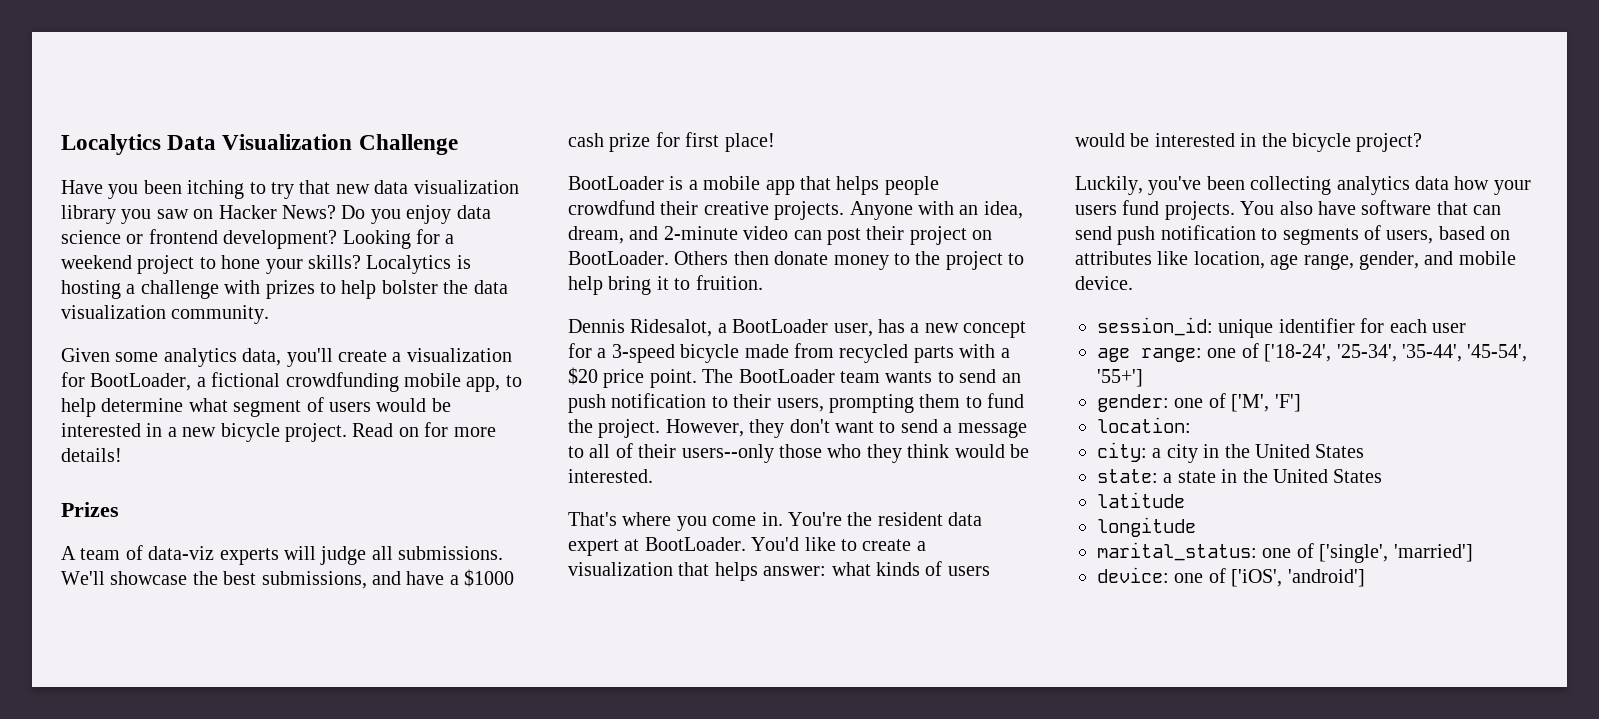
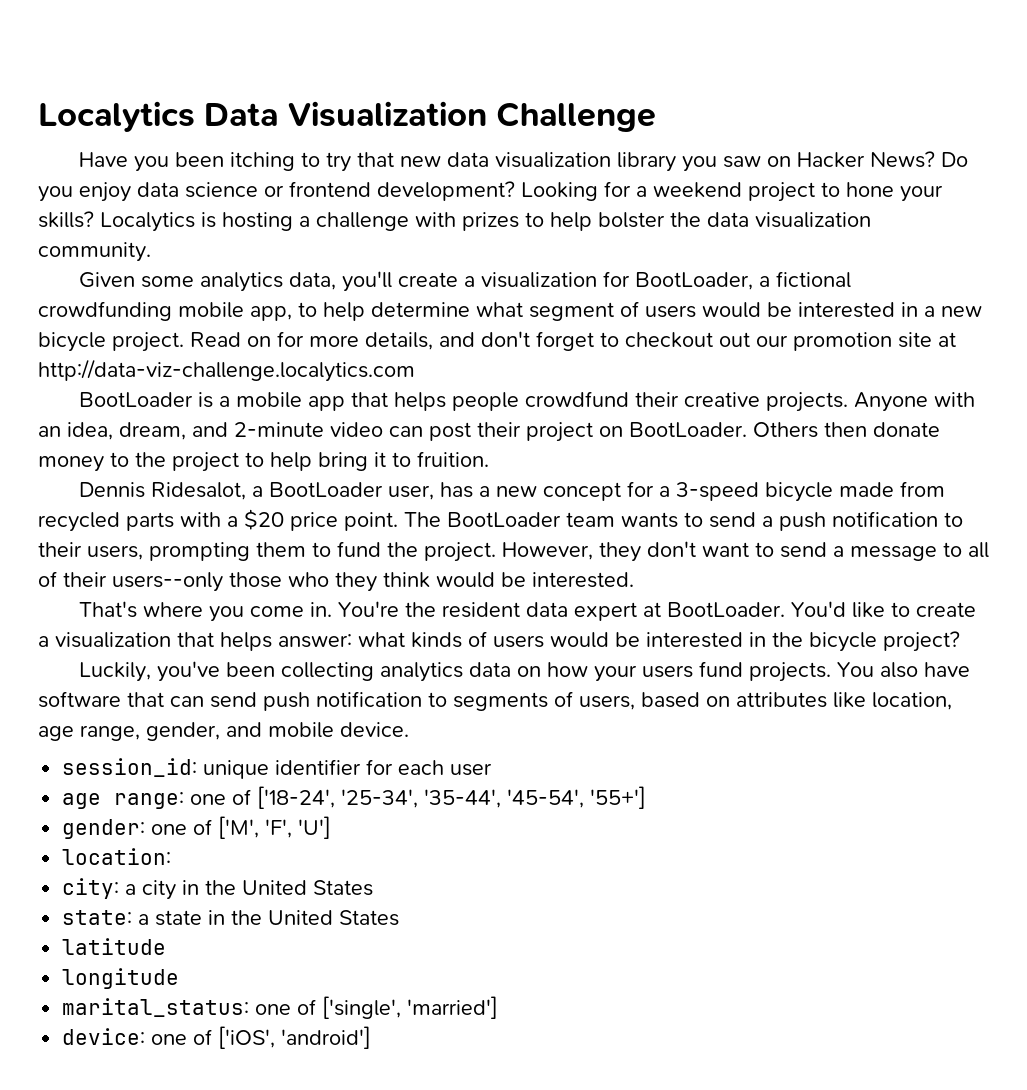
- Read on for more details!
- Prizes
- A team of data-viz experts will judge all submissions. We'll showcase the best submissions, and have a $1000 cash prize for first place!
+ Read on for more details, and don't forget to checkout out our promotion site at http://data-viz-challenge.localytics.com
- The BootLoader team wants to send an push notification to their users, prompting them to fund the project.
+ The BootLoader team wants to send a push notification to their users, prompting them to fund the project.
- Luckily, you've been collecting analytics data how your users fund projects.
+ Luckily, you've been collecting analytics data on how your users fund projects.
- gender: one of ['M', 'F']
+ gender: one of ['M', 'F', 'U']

⁂

» What is required
For this exercise, return every line from the data that holds the string "been".

» Answer to this problem
- Luckily, you've been collecting analytics data how your users fund projects.
+ Luckily, you've been collecting analytics data on how your users fund projects.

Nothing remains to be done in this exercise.